:: Required action ::
Your reply must hold the lines from the one containing "subtotal: 92.50 -> 168.88" to the end of the entries, copied exactly, with pictures excluded.

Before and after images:
____________________

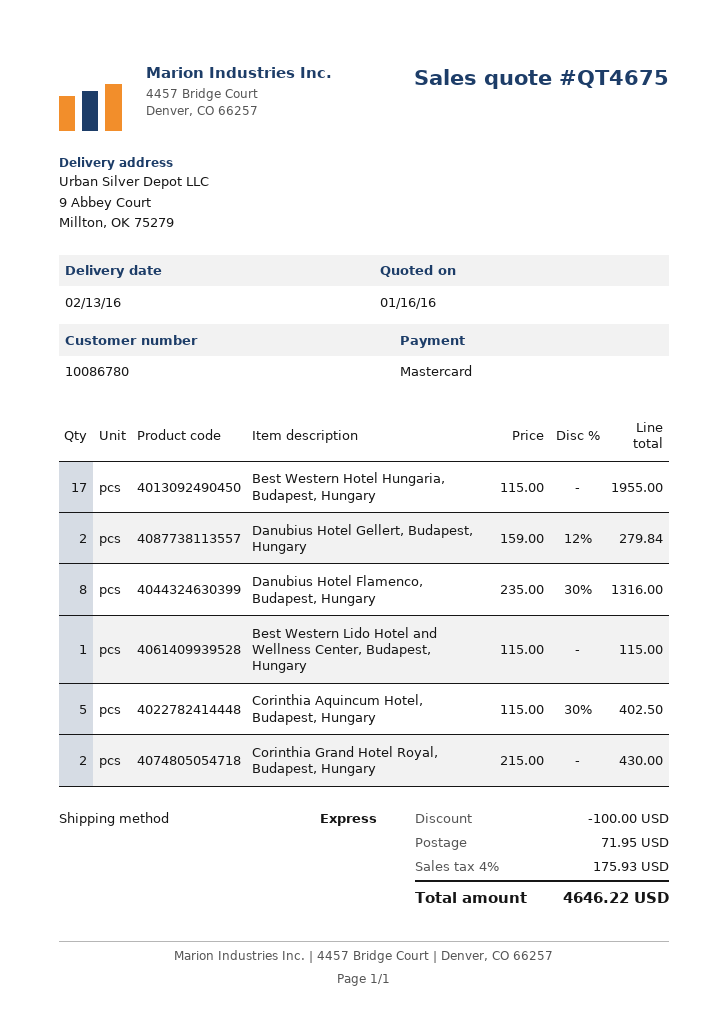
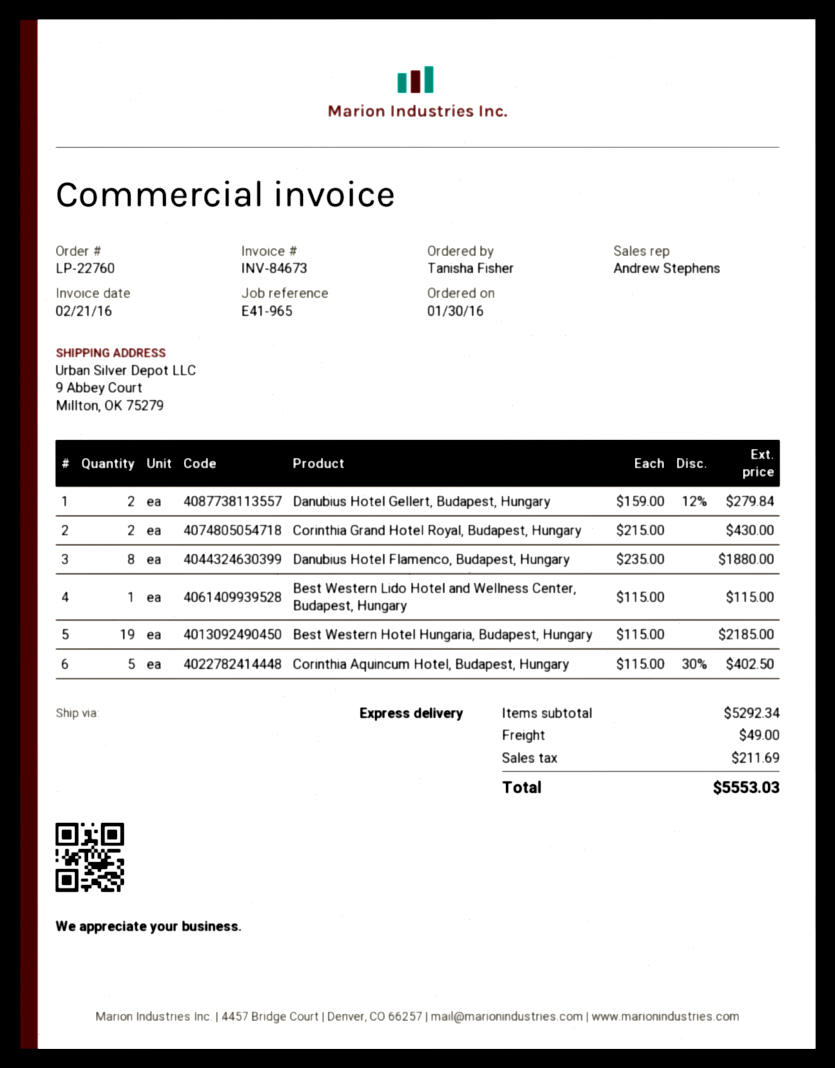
Best Western Hotel Hungaria, Budapest, Hungary: 17 x 115.00 = 1955.00 -> 19 x 115.00 = 2185.00
Danubius Hotel Flamenco, Budapest, Hungary: 8 x 235.00 - 30% = 1316.00 -> 8 x 235.00 = 1880.00
discount: 100.00 -> none
shipping: 71.95 -> 49.00
tax: 175.93 -> 211.69
total: 4646.22 -> 5553.03

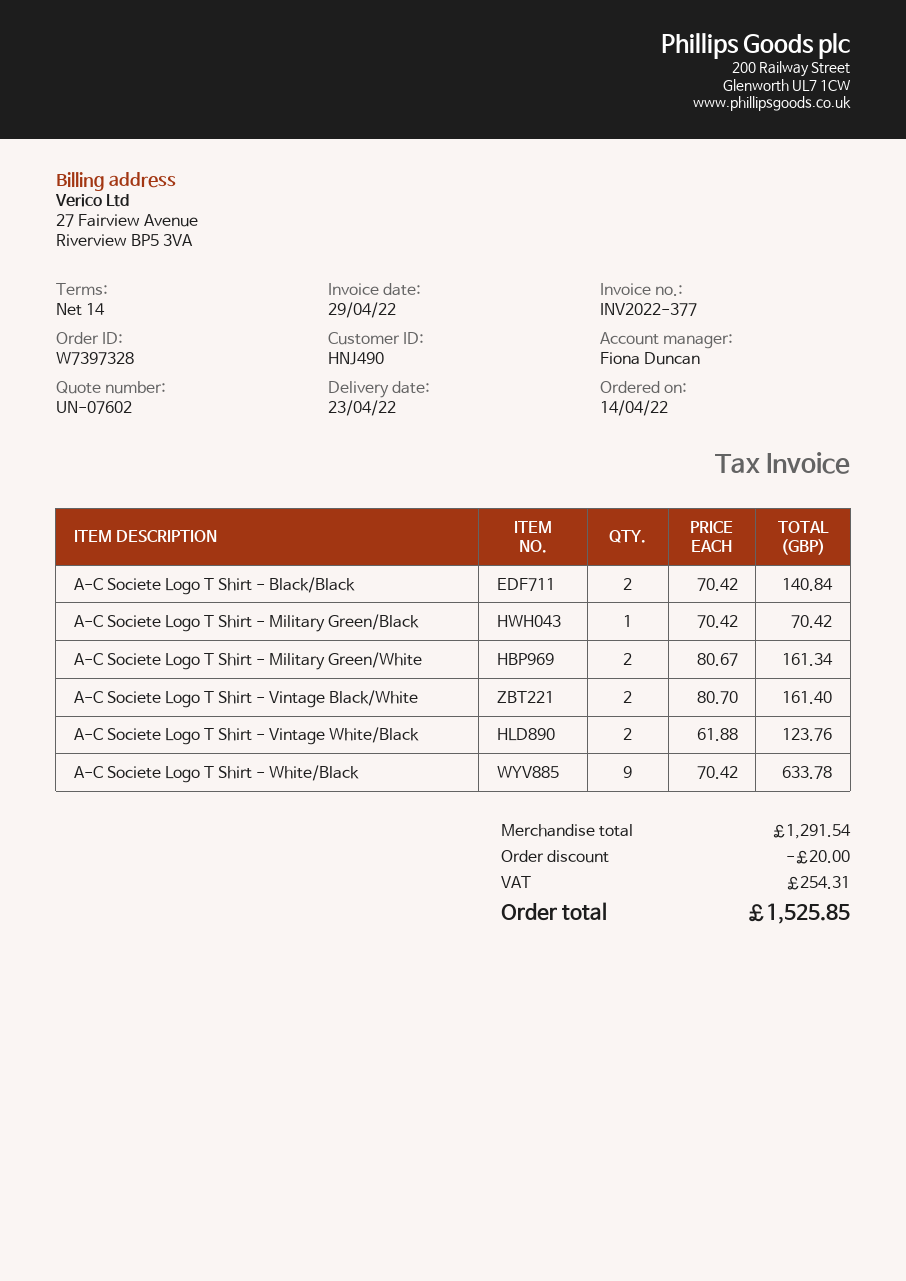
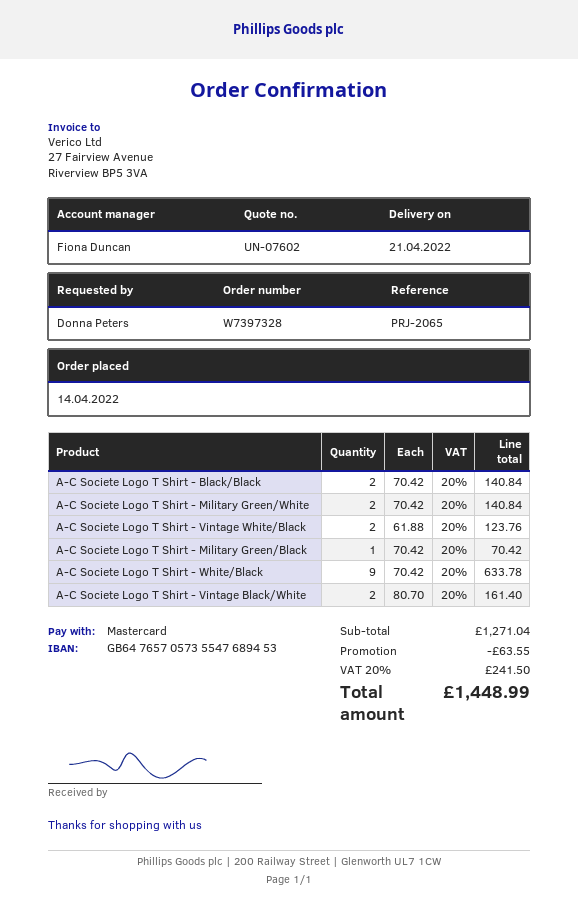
delivery date: 2022-04-23 -> 2022-04-21
A-C Societe Logo T Shirt - Military Green/White: 2 x 80.67 = 161.34 -> 2 x 70.42 = 140.84
subtotal: 1291.54 -> 1271.04
discount: 20.00 -> 63.55
tax: 254.31 -> 241.50
total: 1525.85 -> 1448.99

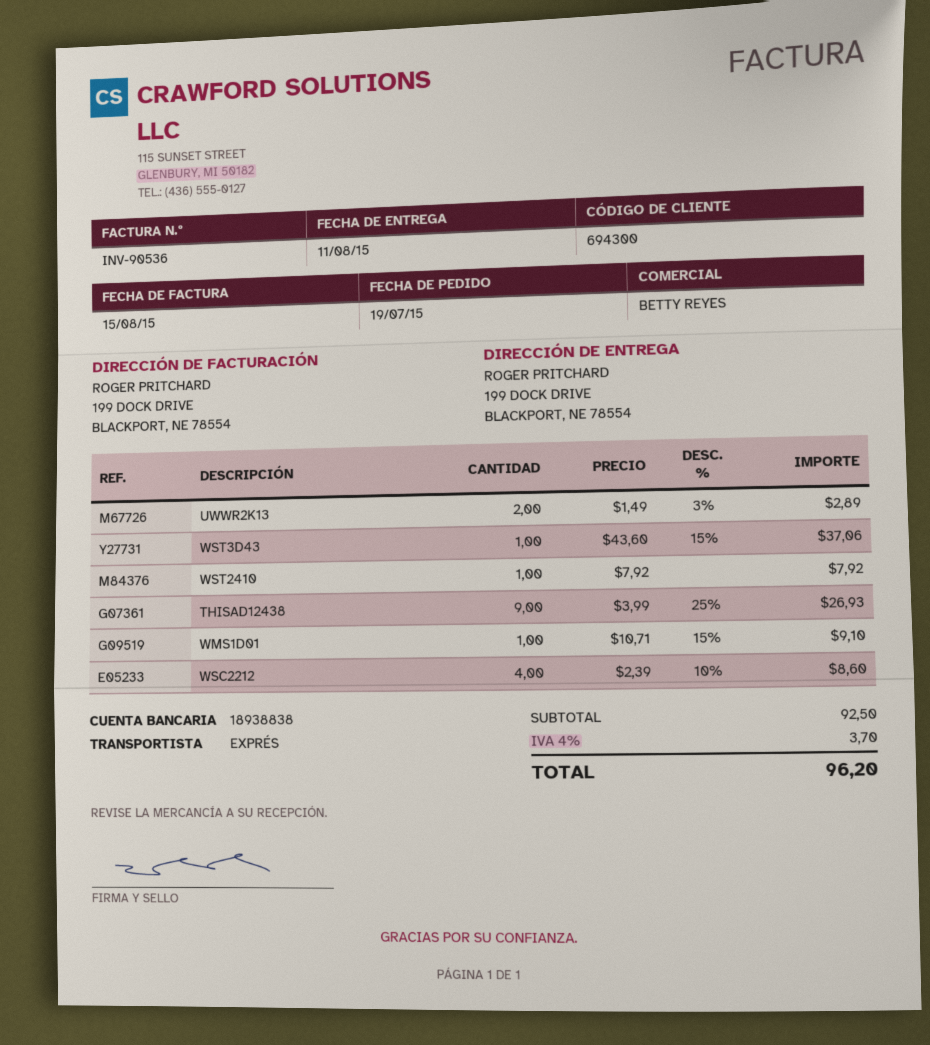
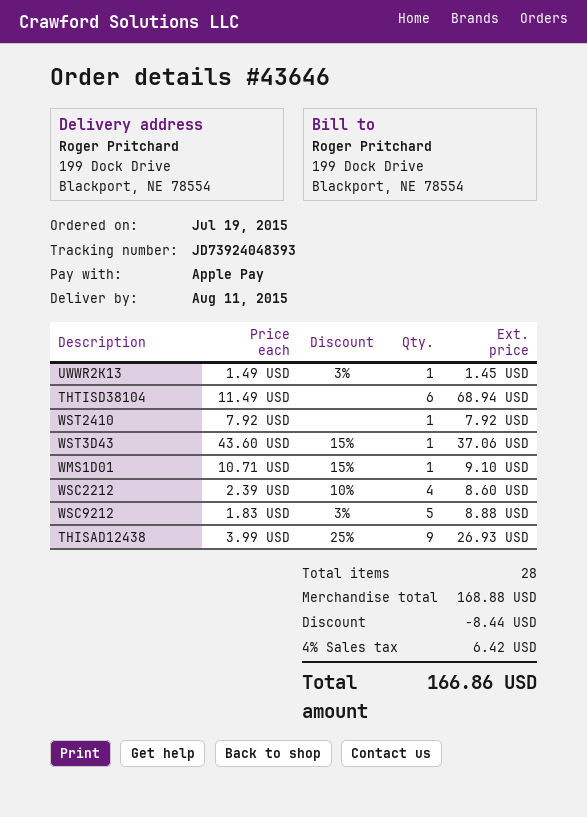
UWWR2K13: 2 x 1.49 - 3% = 2.89 -> 1 x 1.49 - 3% = 1.45
THTISD38104: none -> 6 x 11.49 = 68.94
WSC9212: none -> 5 x 1.83 - 3% = 8.88
subtotal: 92.50 -> 168.88
discount: none -> 8.44
tax: 4% = 3.70 -> 4% = 6.42
total: 96.20 -> 166.86

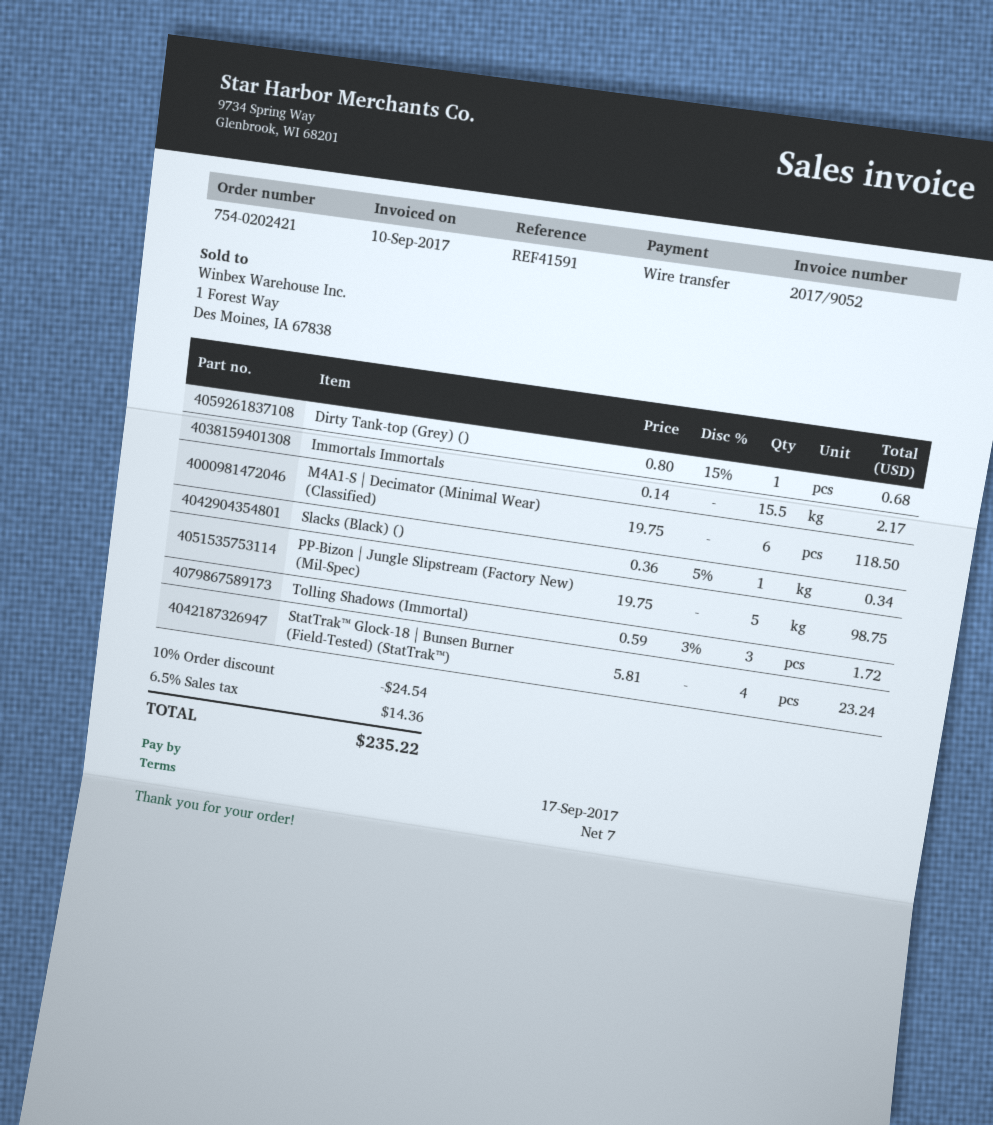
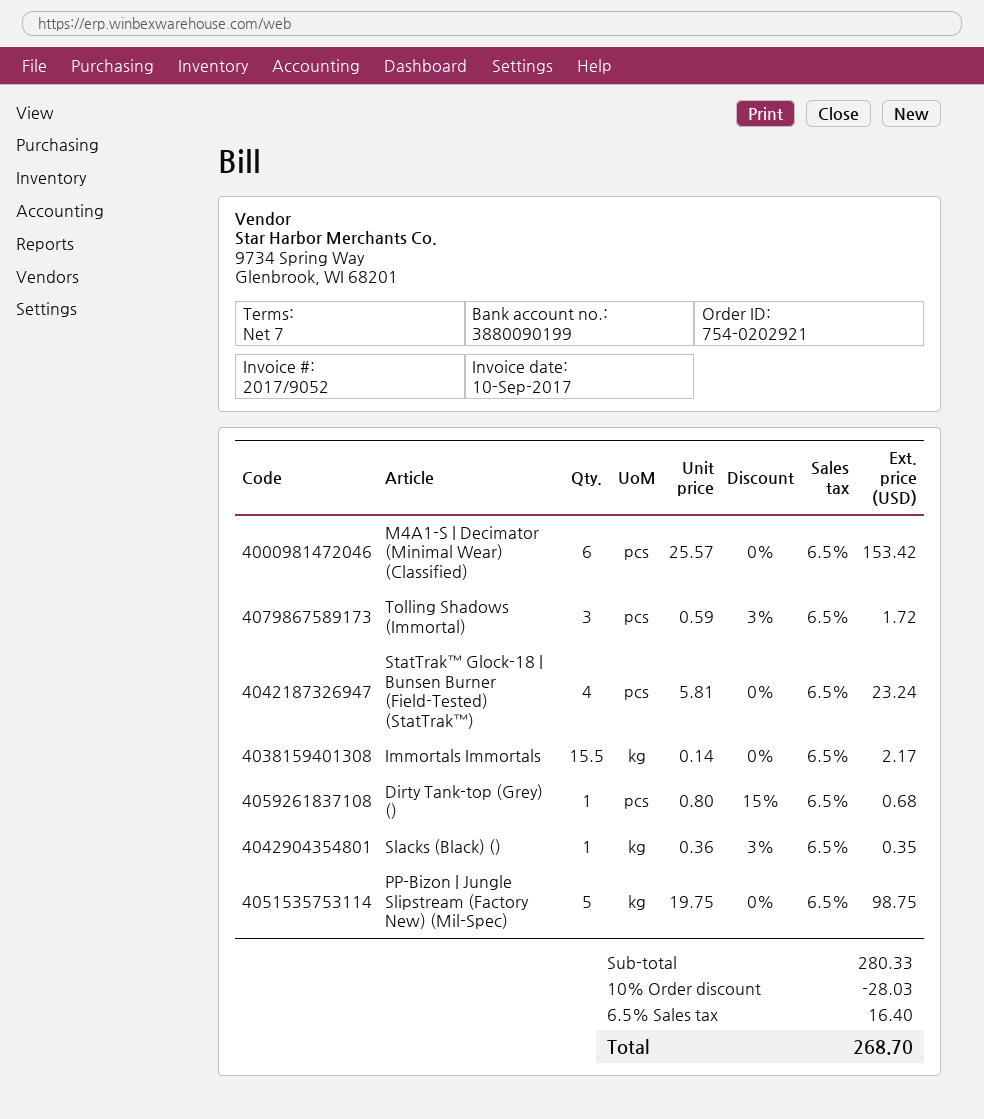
order number: 754-0202421 -> 754-0202921
M4A1-S | Decimator (Minimal Wear) (Classified): 6 x 19.75 = 118.50 -> 6 x 25.57 = 153.42
Slacks (Black) (): 1 x 0.36 - 5% = 0.34 -> 1 x 0.36 - 3% = 0.35
discount: 10% = 24.54 -> 10% = 28.03
tax: 6.5% = 14.36 -> 6.5% = 16.40
total: 235.22 -> 268.70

____________________

:: Output for this task ::
subtotal: 92.50 -> 168.88
discount: none -> 8.44
tax: 4% = 3.70 -> 4% = 6.42
total: 96.20 -> 166.86

order number: 754-0202421 -> 754-0202921
M4A1-S | Decimator (Minimal Wear) (Classified): 6 x 19.75 = 118.50 -> 6 x 25.57 = 153.42
Slacks (Black) (): 1 x 0.36 - 5% = 0.34 -> 1 x 0.36 - 3% = 0.35
discount: 10% = 24.54 -> 10% = 28.03
tax: 6.5% = 14.36 -> 6.5% = 16.40
total: 235.22 -> 268.70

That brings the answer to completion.